1.5.07

Nota de Repúdio

A classe artística está indignada com o novo projeto do "senabispo" (Senador + Bispo) Marcelo Crivella, que pretende transformar "templos religiosos" em patrimônio cultural, visando receber o benefício financeiro contido na lei Rouanet.

Para quem não sabe, a lei de incentivo fiscal criada durante o governo Collor, serve para beneficiar projetos e patrimônios culturais. A empresa ou pessoa física que investe tem um percentual abatido no Imposto de Renda.

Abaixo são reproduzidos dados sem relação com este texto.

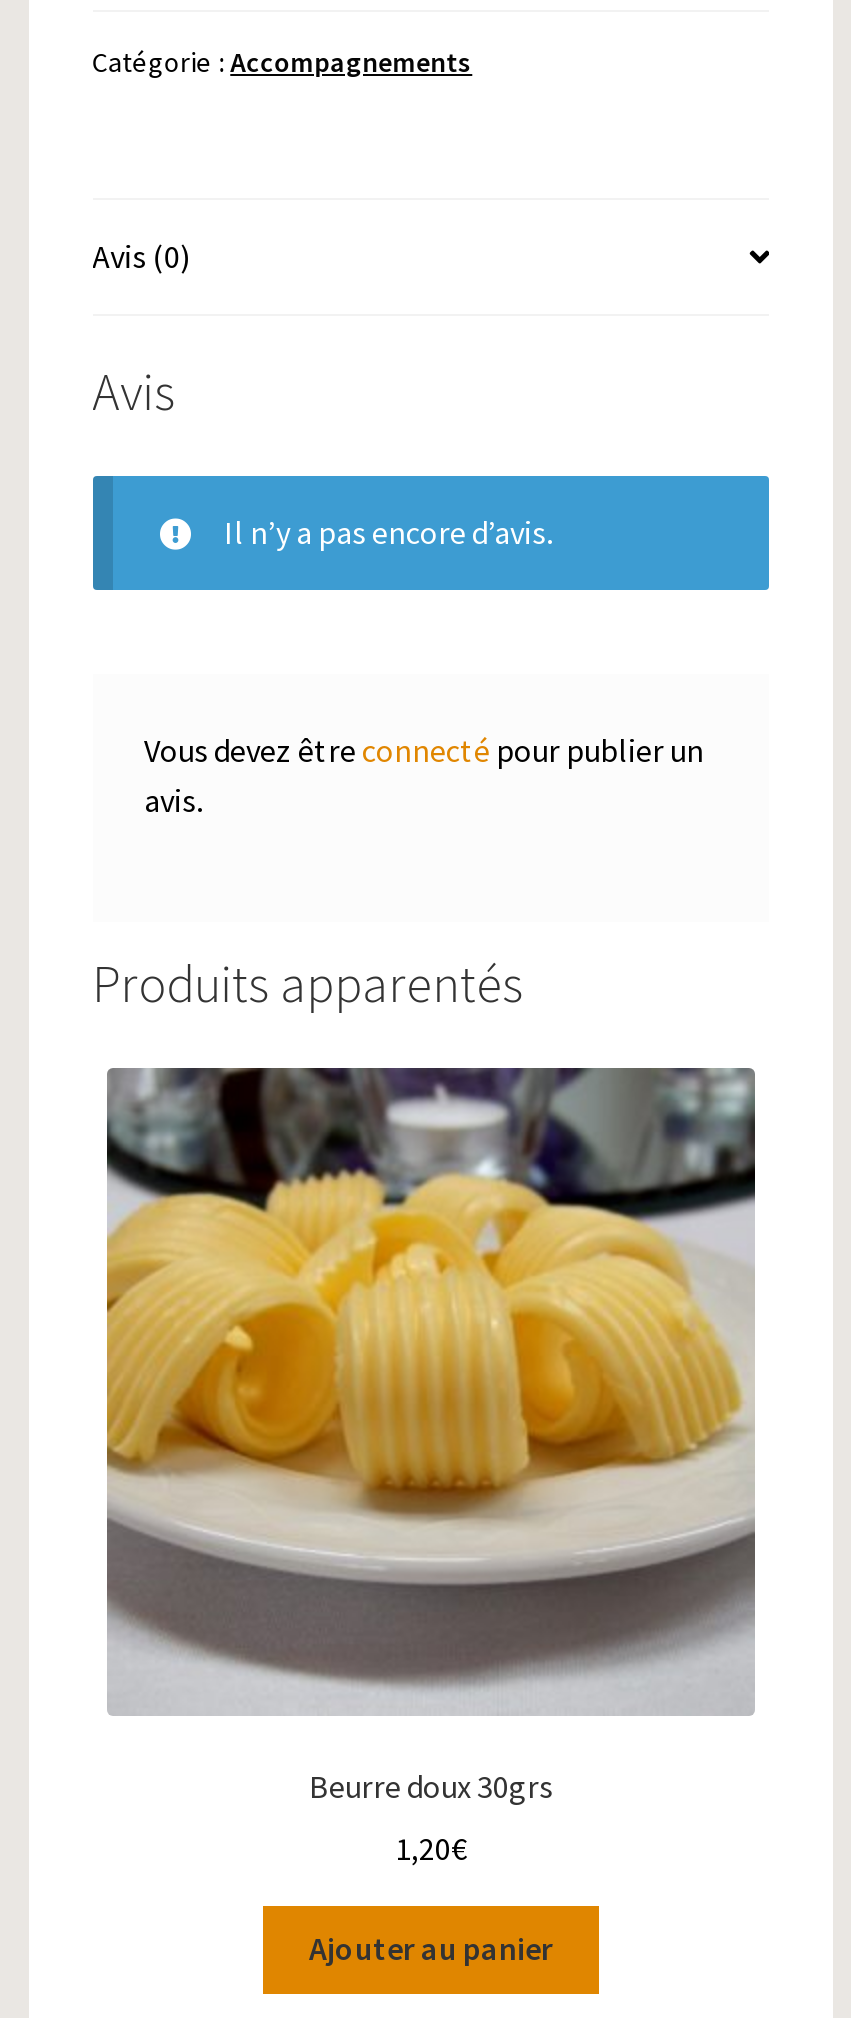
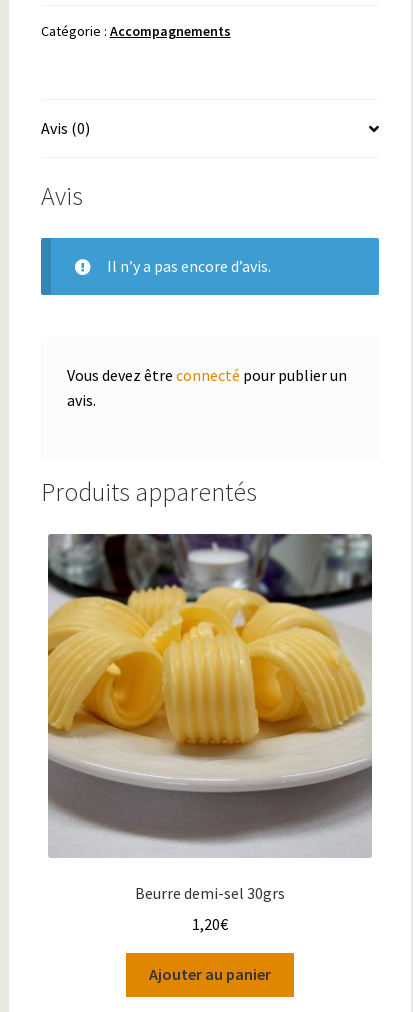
- Beurre doux 30grs
+ Beurre demi-sel 30grs
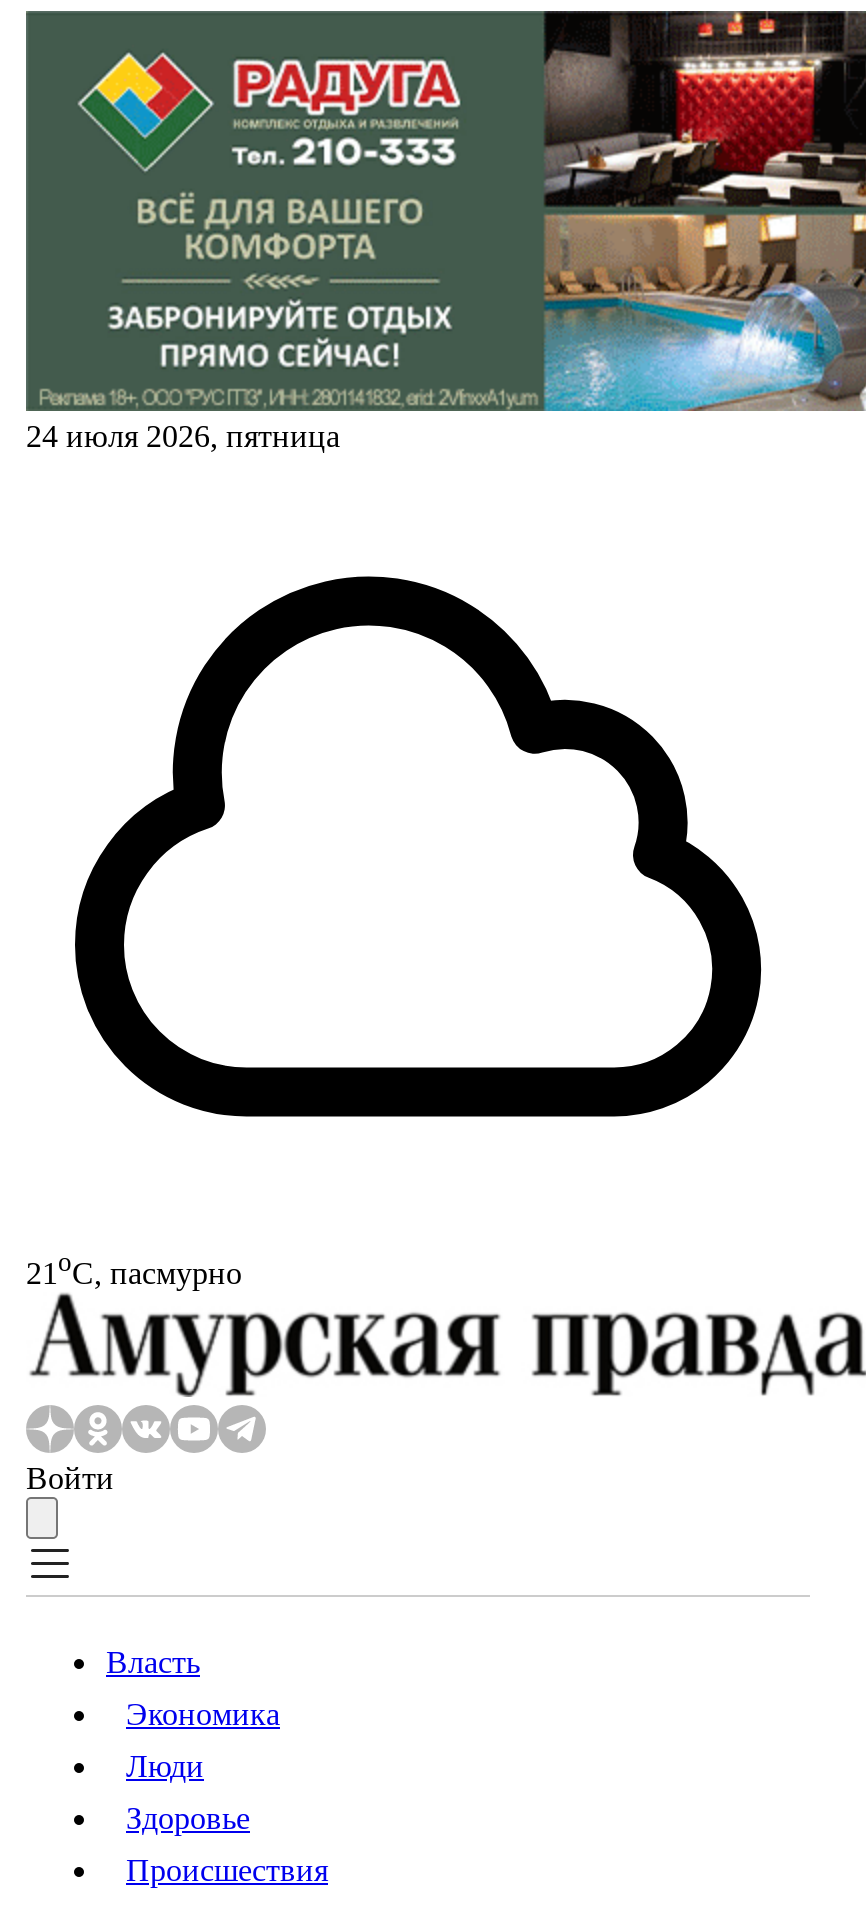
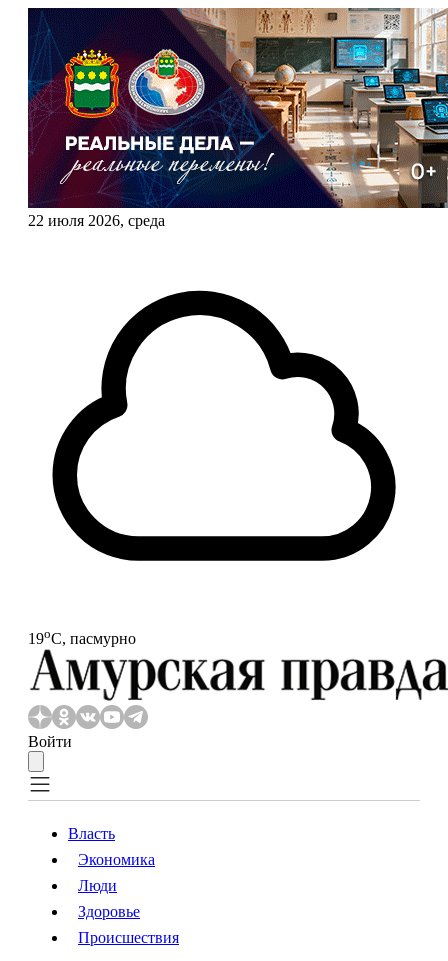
- [image]
- 24 июля 2026, пятница
+ [image]
+ 22 июля 2026, среда

- 21oС, пасмурно
+ 19oС, пасмурно
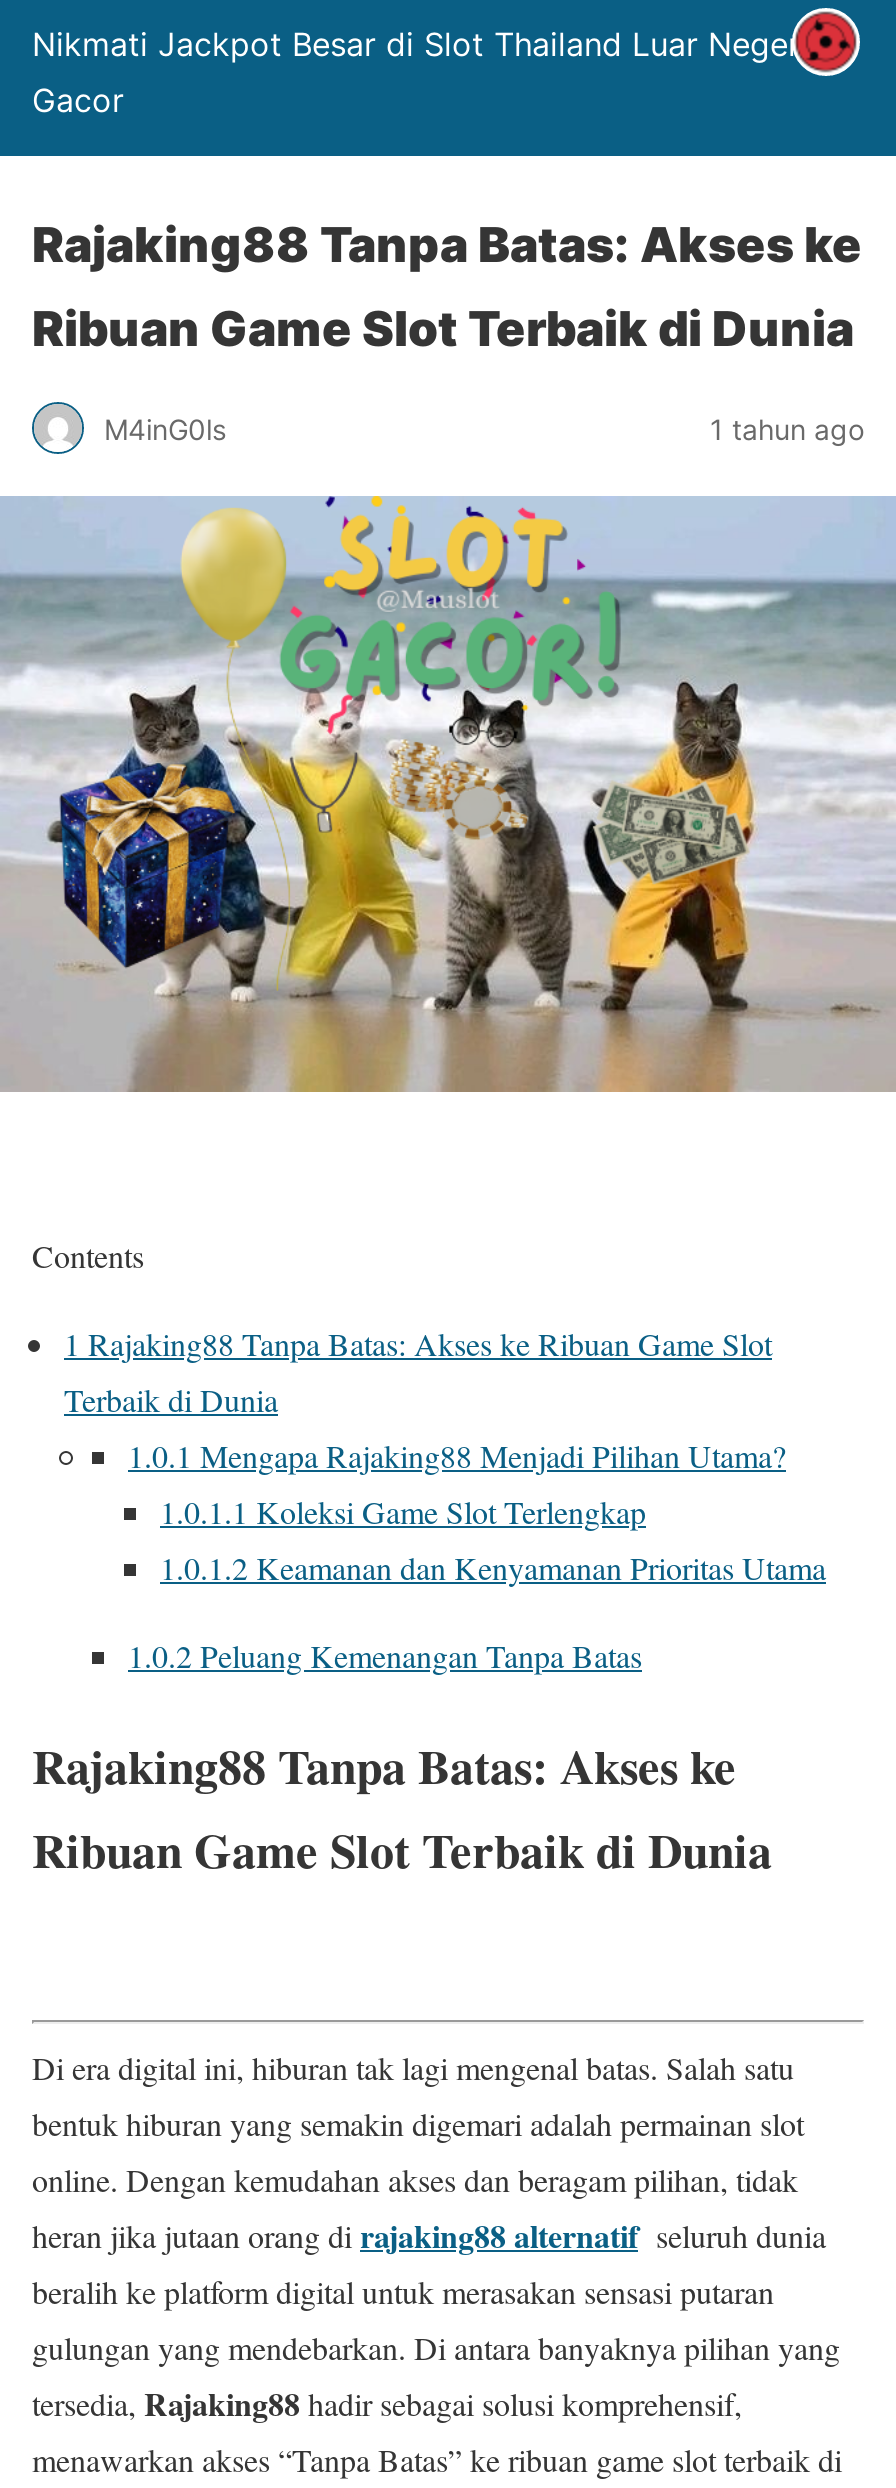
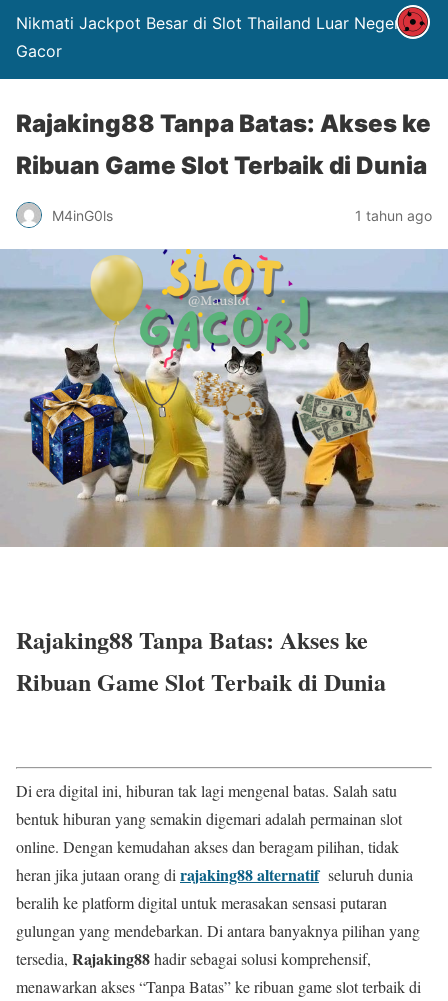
- Contents
- 1 Rajaking88 Tanpa Batas: Akses ke Ribuan Game Slot
- Terbaik di Dunia
- 1.0.1 Mengapa Rajaking88 Menjadi Pilihan Utama?
- 1.0.1.1 Koleksi Game Slot Terlengkap
- 1.0.1.2 Keamanan dan Kenyamanan Prioritas Utama
- 1.0.2 Peluang Kemenangan Tanpa Batas
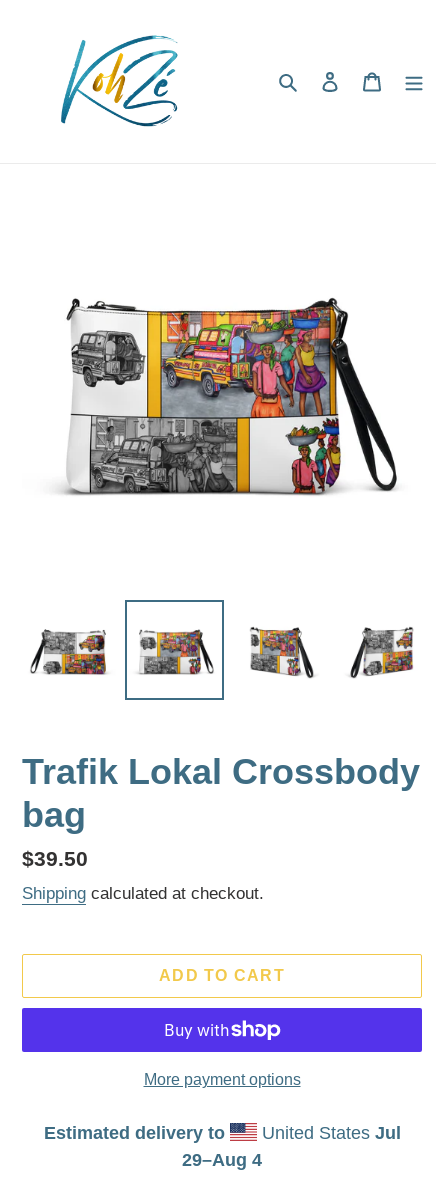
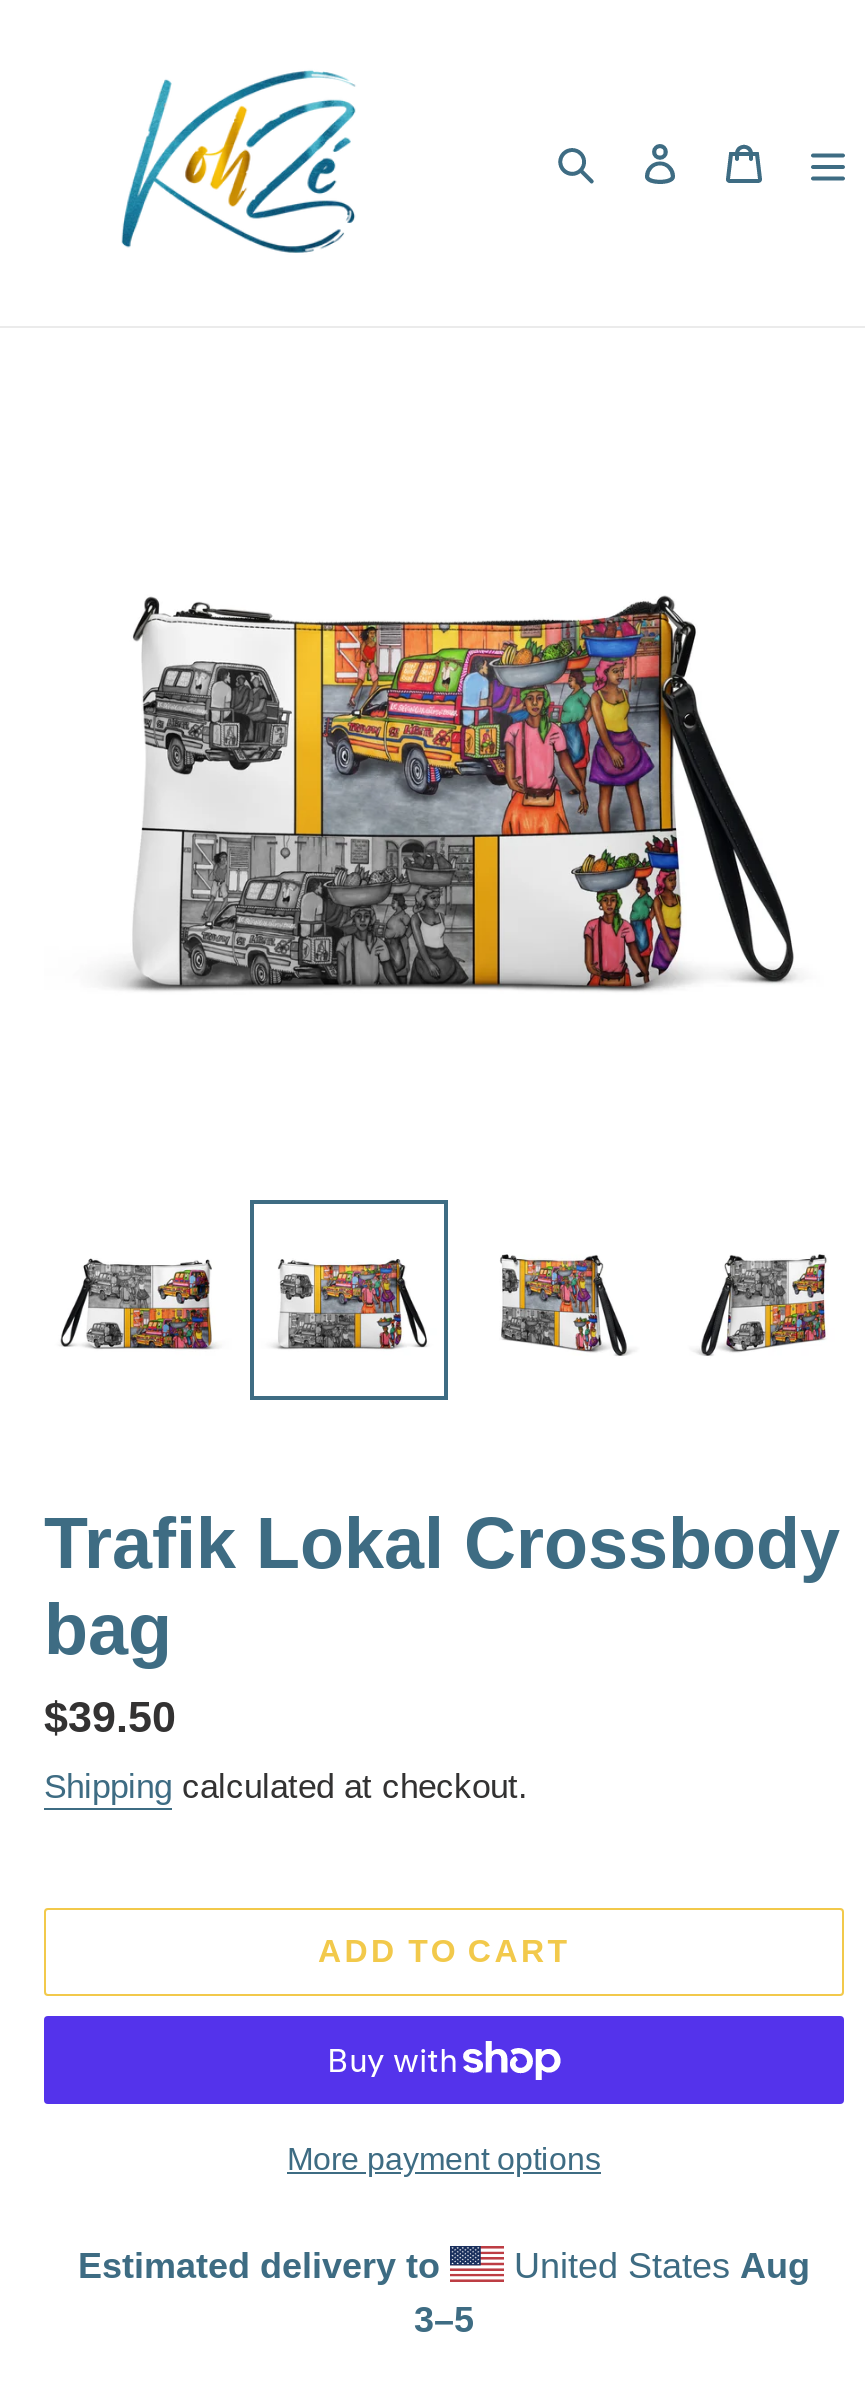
- United States Jul
- 29–Aug 4
+ United States Aug
+ 3–5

Segundo o senabispo da Igreja Universal, suas intenções são tão puras que os maiores beneficiados seriam os católicos, já que - segundo ele - a lei só beneficiaria templos do século XIX ou anteriores e sua igreja nem seria lembrada, já que foi fundada na década de 70.

Ontem, 30/04/2007, Crivella participou do Programa do Jô (Rede Globo), onde "esclareceu" suas boas intenções e tentou responder às dúvidas do apresentador que não disfarçou sua indignação. O ator Juca de Oliveira, através do telão, chegou a perguntar se o senador não tinha "vergonha de tentar morder" um benefício que já é tão minguado, tendo em vista o estado precário que várias de nossas obras culturais se encontram. O bispo não quis responder se tinha vergonha ou não...

Jô Soares insistiu por várias vezes em lembrar o bispo que a lei favorece toda e qualquer obra que seja tombada e considerada patrimônio cultural; logo, esses mesmos "templos" citados por Crivella já podem ser beneficiados pela lei, bastando "apenas" a boa vontade do governo. Assim, não há a necessidade de mudança na lei e ainda há o risco de vários outros "templos" conseguirem um brecha para abocanhar o benefício. "Já vi esse filme antes e nele, a gente morre no final" disse o apresentador.

Só para não deixar dúvida do quão bom homem é o senabispo, Jô Soares fez questão de lhe perguntar sobre seu outro projeto que pretende dar o direito a críticas públicas contra os homossexuais. Segundo Crivella, ele quer ter o direito de expor publicamente sua opinião com relação à homossexualidade.

É isso... Guarde bem o nome dele: Marcelo Crivella, bispo da Igreja Universal do Reino de Deus. Muito em breve, com certeza haverá projetos contra os católicos, espíritas, pagãos, judeus, etc. Seremos classificados entre evangélicos, pertencentes a uma raça ariana ou não-evangélicos, membros de uma raça inferior. Será o neo-nazismo do Senhor.

Um comentário:

Anônimo disse...

Eu assisti o monologo nesse dia, e assim consegui ver como é falho o senso de justiça do homem.